Revisamos también los demás equipos que utilizábamos, como las luces led, no mostraron ningún problema. Chubacaca preguntó: "¿Qué coño está pasando? ¿No hay más de estos pedazos de piedra? ¡Quizás valgan un montón en el mercado internacional! Vayamos a recoger unos y los llevemos para estudiarlos."
Lo interrumpí apresuradamente. Le dije: "¡No muevas nada! ¿Qué si hubiera radiación? Recuerdo que algunos meteoritos contienen materiales radioactivos, la exposición podría causar caída del cabello y muerte generalizada."

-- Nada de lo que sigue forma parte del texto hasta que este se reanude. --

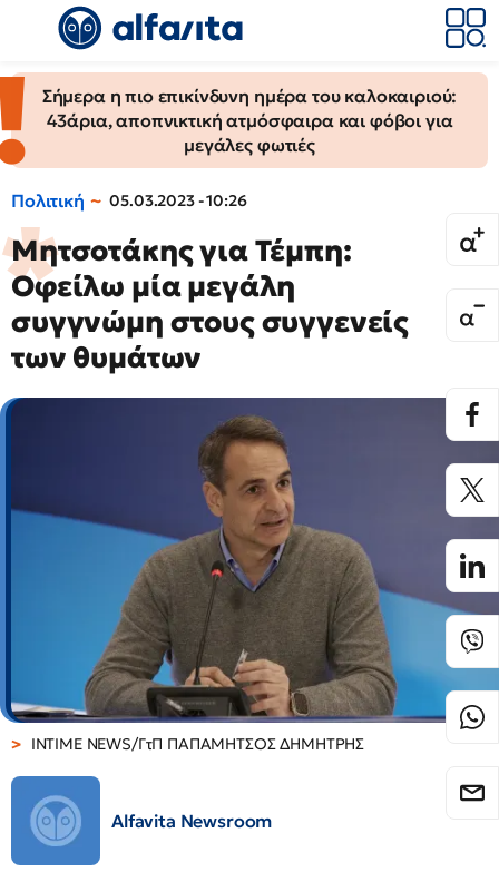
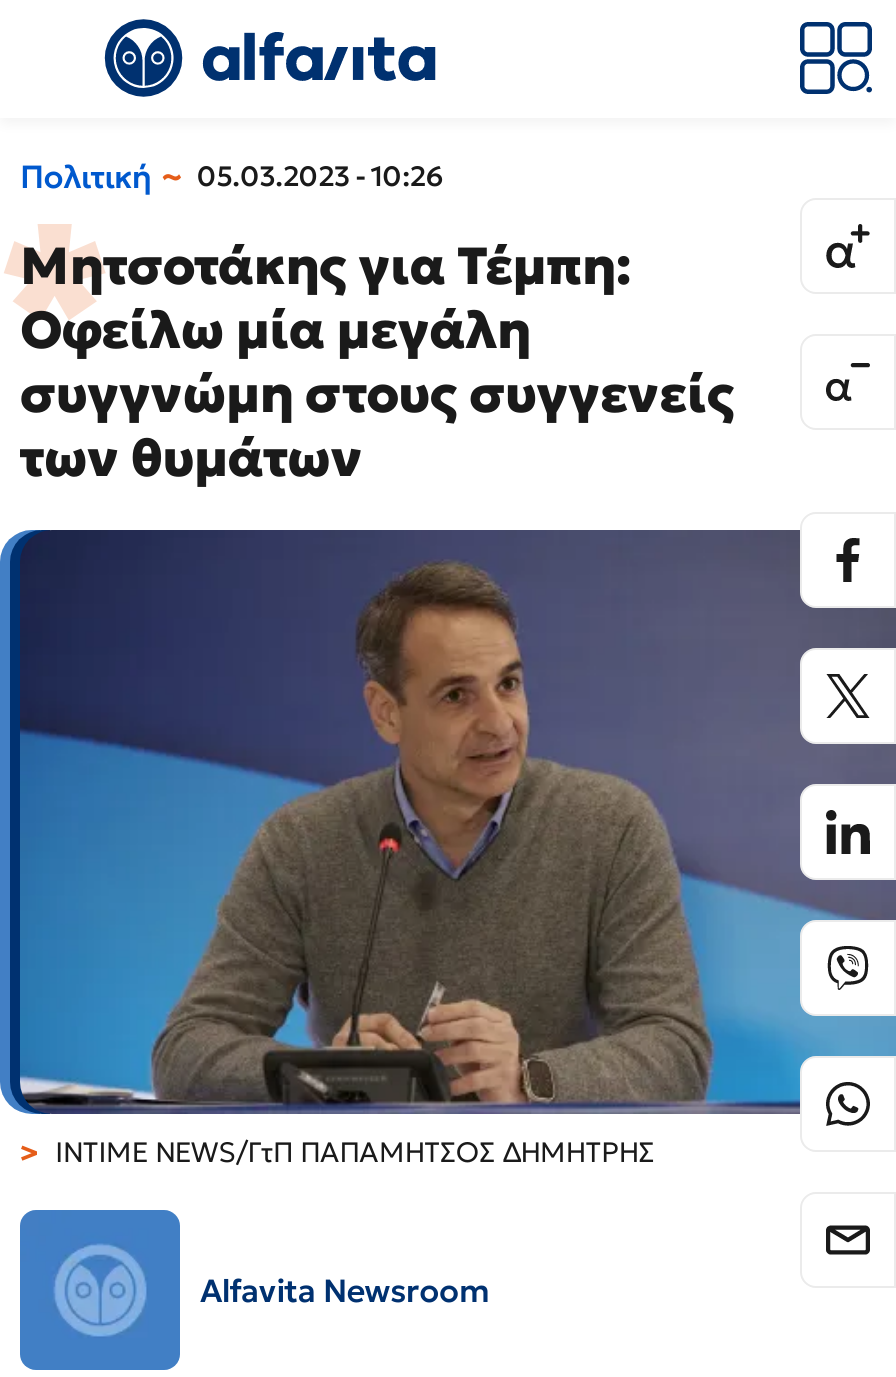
[3,72,488,167] [image] | Σήμερα η πιο επικίνδυνη ημέρα του καλοκαιριού: | 43άρια, αποπνικτική ατμόσφαιρα και φόβοι για | μεγάλες φωτιές -> none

Shirley Yang agregó: "No todos los meteoritos contienen material radioactivo. Este parece tener energía electromagnética, lo que explica el mal funcionamiento de los aparatos electrónicos. Tal vez este meteorito no cayó aquí, sino que fue movido más tarde como señal para indicar la entrada del sepulcro real. Los grandes meteoritos caen muy raramente en las tierras; en Estados Unidos hay un cráter que es el resultado de una colisión similar. Un meteorito debe entrar a la atmósfera y formar un ángulo específico para no ser consumido por la fricción. Estos dos pedazos solo son restos del incendio, los cristales en su superficie son producto del intenso calor. No parece peligroso para las criaturas vivas de aquí, pero mejor no toquemos el meteorito."
Chubacaca siguió insatisfecho, pero habíamos conseguido varios objetos valiosos en la cueva del viejo árbol y decidimos dejarlo por ahora. Prometió que si alguna vez nos quedábamos sin recursos, volvería a este lugar para recoger más meteoritos.
Nos quedamos al lado de los dos "ojos" de piedra y examinamos atentamente estos símbolos. Habíamos planeado pasar la noche aquí y partir al amanecer hacia el interior del valle hasta encontrarnos con el portal marcado por una rana, pero nos sentíamos incómodos y decidimos regresar a nuestro campamento.